STORED DATA

=-=-=-=-=

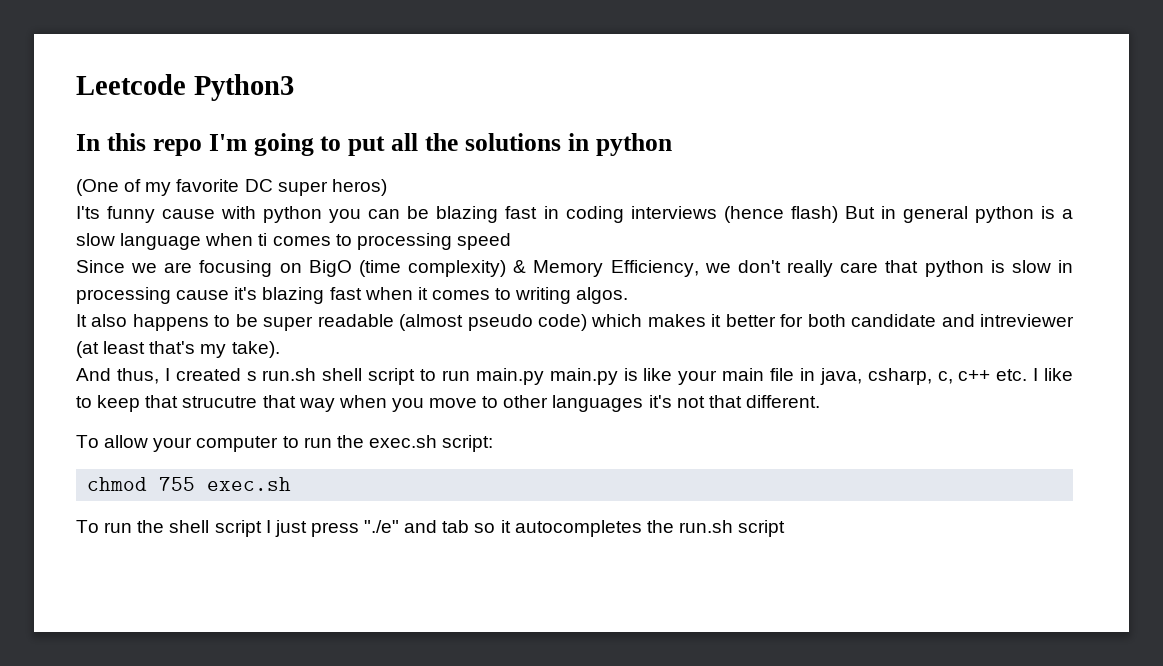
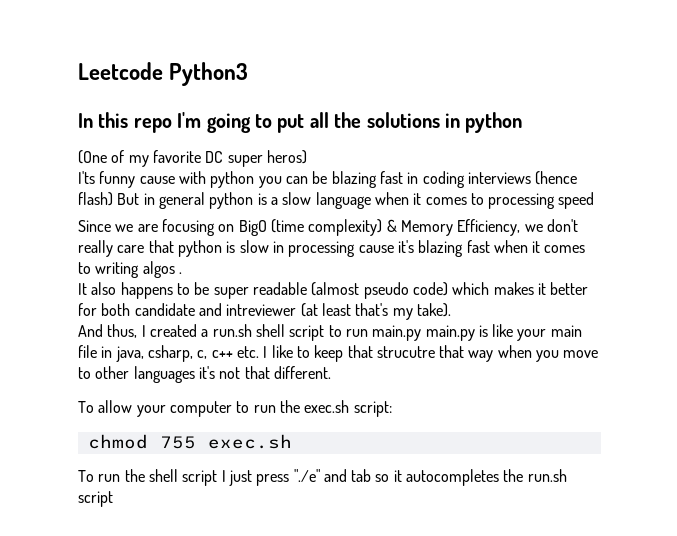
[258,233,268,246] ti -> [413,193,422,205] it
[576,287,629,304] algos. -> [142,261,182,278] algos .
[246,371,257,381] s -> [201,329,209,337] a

=-=-=-=-=

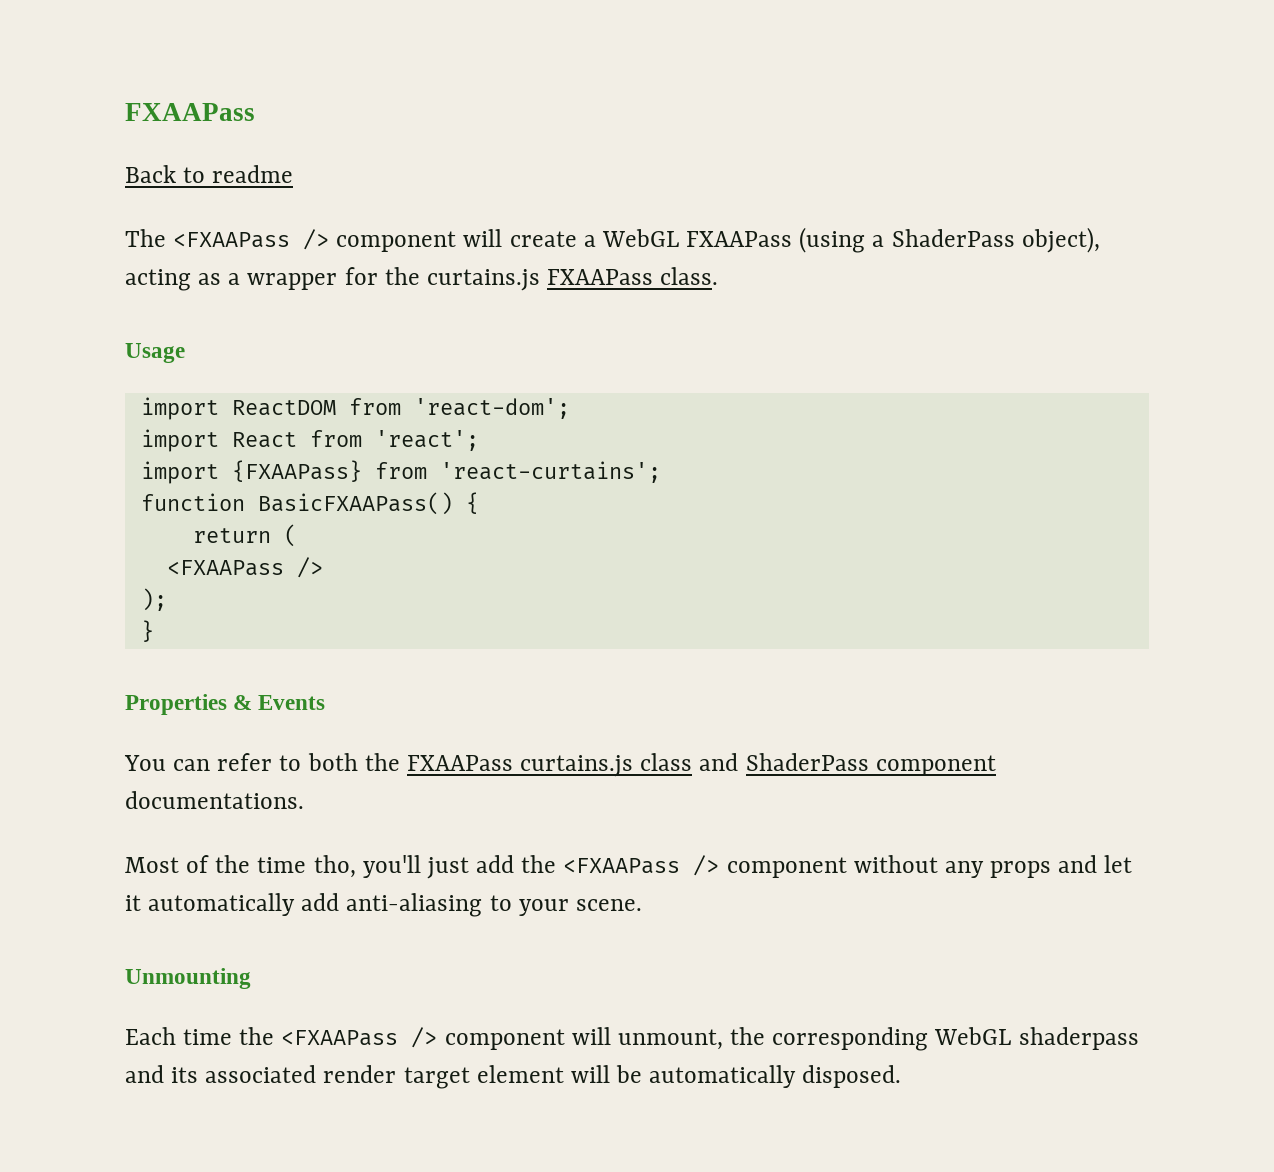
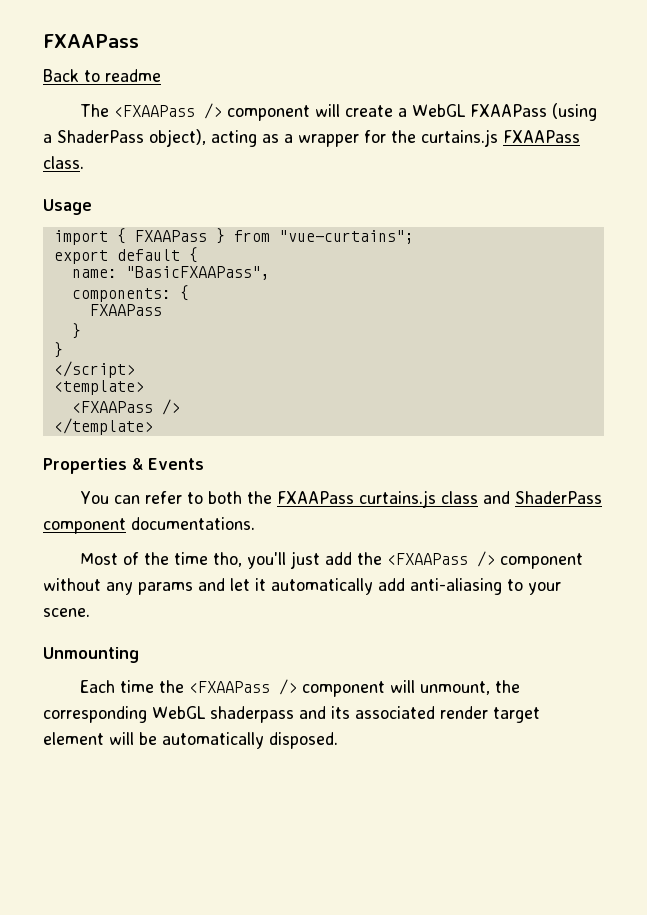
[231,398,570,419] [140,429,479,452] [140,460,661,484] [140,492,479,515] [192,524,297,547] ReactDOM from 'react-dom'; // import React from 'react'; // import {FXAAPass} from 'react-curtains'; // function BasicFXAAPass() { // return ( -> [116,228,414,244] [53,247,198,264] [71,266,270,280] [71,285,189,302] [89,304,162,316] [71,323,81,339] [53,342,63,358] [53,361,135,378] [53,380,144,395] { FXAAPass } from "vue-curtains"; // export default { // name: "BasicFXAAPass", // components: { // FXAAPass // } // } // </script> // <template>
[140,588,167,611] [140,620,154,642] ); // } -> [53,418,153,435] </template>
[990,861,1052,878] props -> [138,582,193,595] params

=-=-=-=-=

THE PROBLEM
Out of the data above, set down the lines from the one with "[258,233,268,246] ti -> [413,193,422,205] it" to the one with "[246,371,257,381] s -> [201,329,209,337] a", both included, exactly as written and with no additions.

RESULT OF THE EXERCISE
[258,233,268,246] ti -> [413,193,422,205] it
[576,287,629,304] algos. -> [142,261,182,278] algos .
[246,371,257,381] s -> [201,329,209,337] a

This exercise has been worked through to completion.